A sociedade atual é composta por um conjunto que abrange
variados tipos de sistemas, sendo eles econômicos, políticos, sociais e assim
por diante. O engodo nela posto atrai as mais diversas camadas do conjunto
social, do contrário não haveria coesão e seu funcionamento seria completamente
fútil. A organização que se há no domínio humano pelo homem é complexo e tende
a chegar perto da perfeição, trabalham-se conceitos e luta-se por eles, sendo
que os mesmo são a própria ilusão e a prisão em que se encontra a população,
até mesmo os personagens que fazem a máquina ideológica girar.
Conceitos como o de liberdade muito atraem todas as pessoas
e vive-se, morre-se, luta-se por ele sem nem mesmo perceber que é uma utopia
descabida de razão, afinal personagens que entregam seus dias na busca desse
ideal tornam-se escravas do próprio, perdendo alguns resquícios na busca
incessante de um todo inatingível. O amarrado sistemático que engloba cada
lugar sombrio deste mundo não permite que nenhum homem se quer consiga se ver
livre, podendo ser perceptível, sem uma reflexão mais apurada, tamanho é o
condicionamento em que cada ser se encontra atado.
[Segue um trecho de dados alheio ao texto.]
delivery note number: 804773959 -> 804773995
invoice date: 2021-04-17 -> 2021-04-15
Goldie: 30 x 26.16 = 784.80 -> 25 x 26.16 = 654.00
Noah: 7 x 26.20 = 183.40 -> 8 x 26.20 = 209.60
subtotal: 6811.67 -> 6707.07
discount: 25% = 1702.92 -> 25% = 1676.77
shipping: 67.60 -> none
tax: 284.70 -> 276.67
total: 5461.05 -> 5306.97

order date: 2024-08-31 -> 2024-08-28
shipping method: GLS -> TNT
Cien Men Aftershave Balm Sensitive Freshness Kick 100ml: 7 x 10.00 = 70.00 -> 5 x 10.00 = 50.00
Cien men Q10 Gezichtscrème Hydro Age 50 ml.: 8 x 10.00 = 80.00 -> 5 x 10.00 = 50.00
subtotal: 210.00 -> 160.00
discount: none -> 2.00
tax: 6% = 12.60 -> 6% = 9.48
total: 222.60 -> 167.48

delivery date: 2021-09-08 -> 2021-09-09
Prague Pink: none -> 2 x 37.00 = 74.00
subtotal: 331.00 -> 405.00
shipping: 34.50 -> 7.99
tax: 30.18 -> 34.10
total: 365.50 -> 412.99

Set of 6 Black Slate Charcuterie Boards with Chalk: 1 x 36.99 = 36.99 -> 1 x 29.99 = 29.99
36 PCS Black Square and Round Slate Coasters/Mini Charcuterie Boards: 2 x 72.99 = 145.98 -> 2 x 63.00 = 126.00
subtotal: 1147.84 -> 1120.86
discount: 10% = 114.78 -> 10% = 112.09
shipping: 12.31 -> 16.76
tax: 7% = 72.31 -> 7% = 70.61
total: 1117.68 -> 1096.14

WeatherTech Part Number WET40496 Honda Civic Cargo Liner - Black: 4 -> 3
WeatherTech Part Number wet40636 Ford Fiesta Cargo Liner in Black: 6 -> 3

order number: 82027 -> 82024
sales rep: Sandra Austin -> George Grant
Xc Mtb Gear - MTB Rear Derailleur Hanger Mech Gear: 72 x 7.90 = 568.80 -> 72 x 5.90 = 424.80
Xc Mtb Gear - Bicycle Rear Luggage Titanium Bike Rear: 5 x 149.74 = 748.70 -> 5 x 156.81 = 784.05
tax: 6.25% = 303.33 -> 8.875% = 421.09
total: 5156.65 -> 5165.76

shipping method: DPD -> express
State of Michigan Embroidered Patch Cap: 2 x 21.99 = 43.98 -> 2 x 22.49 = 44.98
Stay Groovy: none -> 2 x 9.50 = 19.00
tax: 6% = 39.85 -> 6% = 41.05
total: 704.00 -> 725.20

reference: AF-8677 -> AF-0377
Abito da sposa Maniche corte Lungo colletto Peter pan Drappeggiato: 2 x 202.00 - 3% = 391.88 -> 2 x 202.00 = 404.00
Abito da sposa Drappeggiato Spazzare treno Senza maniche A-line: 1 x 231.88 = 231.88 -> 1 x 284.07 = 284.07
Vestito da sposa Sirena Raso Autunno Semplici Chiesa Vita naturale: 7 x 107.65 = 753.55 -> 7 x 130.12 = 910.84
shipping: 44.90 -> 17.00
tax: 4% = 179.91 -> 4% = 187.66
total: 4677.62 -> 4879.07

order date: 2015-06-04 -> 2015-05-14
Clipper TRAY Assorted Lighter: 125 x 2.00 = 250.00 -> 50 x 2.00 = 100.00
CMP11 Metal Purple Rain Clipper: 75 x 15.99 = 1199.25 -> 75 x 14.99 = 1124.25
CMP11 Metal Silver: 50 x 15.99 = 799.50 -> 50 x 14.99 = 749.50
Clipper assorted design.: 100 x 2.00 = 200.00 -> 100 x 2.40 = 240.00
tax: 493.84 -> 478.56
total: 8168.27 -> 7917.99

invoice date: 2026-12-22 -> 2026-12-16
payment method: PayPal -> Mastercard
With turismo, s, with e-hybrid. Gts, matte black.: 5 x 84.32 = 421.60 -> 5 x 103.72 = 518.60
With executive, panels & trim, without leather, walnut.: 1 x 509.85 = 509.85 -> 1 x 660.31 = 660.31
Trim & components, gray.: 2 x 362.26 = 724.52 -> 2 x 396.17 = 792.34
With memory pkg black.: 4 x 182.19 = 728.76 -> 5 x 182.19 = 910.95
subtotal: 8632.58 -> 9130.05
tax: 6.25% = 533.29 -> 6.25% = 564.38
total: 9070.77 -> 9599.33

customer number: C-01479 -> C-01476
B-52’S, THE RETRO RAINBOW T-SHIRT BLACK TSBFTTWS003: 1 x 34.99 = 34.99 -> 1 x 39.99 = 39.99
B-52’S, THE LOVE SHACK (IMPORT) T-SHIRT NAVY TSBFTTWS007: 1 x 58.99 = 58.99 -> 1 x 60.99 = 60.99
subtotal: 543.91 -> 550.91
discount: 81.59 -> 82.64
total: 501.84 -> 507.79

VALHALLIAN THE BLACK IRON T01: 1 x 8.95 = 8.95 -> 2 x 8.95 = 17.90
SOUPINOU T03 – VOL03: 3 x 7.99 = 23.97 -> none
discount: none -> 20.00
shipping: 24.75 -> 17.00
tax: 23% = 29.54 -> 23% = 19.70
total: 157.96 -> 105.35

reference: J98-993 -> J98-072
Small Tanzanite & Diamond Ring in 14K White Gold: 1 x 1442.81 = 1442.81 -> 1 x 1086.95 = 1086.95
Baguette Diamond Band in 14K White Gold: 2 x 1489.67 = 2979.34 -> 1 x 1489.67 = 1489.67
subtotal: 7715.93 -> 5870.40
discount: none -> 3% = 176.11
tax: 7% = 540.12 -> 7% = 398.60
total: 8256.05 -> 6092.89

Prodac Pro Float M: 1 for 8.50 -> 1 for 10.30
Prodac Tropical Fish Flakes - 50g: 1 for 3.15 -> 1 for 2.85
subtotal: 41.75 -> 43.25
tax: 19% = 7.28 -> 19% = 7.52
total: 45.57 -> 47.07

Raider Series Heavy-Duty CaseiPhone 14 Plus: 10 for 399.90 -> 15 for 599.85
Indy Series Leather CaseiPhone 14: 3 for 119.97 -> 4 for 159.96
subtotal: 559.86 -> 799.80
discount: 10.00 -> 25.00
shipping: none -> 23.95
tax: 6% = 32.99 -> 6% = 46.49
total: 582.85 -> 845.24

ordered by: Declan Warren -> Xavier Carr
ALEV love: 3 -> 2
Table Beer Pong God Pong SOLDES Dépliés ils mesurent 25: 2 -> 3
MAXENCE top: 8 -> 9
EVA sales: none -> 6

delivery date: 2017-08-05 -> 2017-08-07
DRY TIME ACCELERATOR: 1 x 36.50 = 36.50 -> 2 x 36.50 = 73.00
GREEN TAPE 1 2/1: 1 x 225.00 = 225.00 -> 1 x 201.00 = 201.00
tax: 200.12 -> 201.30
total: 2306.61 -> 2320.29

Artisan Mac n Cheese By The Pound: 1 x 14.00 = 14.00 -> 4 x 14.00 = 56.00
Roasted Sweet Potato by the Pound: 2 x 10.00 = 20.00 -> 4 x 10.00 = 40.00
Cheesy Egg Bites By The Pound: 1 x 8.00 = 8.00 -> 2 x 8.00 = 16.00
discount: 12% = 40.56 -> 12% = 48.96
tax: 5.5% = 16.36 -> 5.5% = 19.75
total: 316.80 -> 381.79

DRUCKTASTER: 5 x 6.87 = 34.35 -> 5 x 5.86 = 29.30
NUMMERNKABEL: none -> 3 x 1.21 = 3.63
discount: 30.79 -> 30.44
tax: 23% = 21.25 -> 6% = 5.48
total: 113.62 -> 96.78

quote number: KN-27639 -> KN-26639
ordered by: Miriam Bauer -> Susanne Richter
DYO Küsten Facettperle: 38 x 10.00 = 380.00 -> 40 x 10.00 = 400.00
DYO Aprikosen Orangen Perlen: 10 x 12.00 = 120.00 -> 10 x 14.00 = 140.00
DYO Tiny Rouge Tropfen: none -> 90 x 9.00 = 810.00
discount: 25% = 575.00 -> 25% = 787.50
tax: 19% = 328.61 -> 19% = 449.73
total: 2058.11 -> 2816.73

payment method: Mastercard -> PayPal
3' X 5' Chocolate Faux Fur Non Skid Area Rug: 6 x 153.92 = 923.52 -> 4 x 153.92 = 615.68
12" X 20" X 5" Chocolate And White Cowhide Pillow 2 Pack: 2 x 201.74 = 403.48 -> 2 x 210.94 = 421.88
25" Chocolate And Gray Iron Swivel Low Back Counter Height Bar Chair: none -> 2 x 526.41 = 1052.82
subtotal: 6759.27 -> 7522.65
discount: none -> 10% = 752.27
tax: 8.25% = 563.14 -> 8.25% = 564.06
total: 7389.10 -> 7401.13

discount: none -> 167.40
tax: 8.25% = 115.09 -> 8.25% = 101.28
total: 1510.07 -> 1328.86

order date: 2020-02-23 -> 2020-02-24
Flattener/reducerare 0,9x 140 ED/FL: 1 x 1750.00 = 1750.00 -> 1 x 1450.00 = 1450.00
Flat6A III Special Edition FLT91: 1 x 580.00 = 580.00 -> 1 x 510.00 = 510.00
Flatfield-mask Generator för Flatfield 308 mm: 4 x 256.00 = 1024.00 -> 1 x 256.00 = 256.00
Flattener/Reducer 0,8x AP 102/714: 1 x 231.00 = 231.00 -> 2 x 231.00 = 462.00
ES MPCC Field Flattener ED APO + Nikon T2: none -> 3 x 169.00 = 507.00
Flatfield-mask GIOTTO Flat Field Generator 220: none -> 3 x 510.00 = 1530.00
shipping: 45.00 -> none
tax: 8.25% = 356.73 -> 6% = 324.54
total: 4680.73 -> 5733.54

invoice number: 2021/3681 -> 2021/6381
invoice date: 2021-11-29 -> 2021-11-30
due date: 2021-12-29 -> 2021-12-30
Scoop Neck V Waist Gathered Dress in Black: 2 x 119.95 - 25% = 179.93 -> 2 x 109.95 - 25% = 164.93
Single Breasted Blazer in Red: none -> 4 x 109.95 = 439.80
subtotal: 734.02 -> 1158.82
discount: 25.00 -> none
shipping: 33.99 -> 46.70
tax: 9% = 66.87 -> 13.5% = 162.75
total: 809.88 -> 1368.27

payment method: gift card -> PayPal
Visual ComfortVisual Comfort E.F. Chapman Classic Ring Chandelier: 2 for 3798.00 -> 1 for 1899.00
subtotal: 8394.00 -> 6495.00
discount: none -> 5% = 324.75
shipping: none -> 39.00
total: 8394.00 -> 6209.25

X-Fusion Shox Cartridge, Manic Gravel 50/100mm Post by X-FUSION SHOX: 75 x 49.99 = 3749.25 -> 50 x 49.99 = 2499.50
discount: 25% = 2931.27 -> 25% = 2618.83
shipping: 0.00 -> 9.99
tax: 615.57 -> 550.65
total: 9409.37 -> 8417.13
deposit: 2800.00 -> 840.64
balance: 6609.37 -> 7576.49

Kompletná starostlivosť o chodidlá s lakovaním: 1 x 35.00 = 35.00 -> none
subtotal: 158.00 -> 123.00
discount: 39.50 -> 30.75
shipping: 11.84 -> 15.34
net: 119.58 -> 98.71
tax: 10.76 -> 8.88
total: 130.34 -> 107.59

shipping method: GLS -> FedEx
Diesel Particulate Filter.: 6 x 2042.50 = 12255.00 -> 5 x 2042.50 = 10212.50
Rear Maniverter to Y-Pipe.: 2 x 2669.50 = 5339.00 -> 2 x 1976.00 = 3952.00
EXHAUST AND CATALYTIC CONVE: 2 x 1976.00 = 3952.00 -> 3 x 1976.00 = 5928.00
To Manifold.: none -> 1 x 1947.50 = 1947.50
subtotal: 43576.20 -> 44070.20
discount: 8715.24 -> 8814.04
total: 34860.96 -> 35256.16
Há quem queira mudar o sistema, seja ele qual for, de
maneira abrupta, entretanto não vislumbra que apenas de dentro é que ele pode
ser modificado. Muitos defendem o “bater de frente” com as forças que os lideram,
sem notar que a força e as armas de coerção ideológica estão completamente nas
mãos daqueles que detêm o poderio maior da organização, prova disto é o sistema
político atual do Brasil, percebe-se que, ainda hoje, vive-se uma república
oligárquica e que pode até mudar o presidente e o partido, mas quem detêm o
poder sempre são os mesmos, os seja aqueles que concentram determinada renda em
suas mãos.
A quebra de qualquer organização complexa, como os são os
sistemas que subtraem e subjugam a população comum, deve ser feita de maneira
gradual e consciente, uma vez que qualquer movimento brusco causa nódoa
irreparável, impossibilitando que mais a frente haja possibilidades de reparos
consideráveis a ponto de haver outra oportunidade de mudança sistemática. A
fraqueza por vezes deve ser tida como a fortaleza e é sempre importante saber
que até mesmo os conceitos pelos quais os próprios intelectuais discutem são
gerados no seio daqueles a quem os mesmo denigrem e buscam derrubar, a vida em
sociedade nada mais é do que um grande teatro, aonde não há originalidade,
apenas cópias, falsificações, ideologias, conceitos fúteis e utópicos,
imbróglios mil capazes de transformar tudo em apenas sonhos e enganos, sem que
nem mesmo o sujeito perceba que não há sujeito, apenas sujeitados.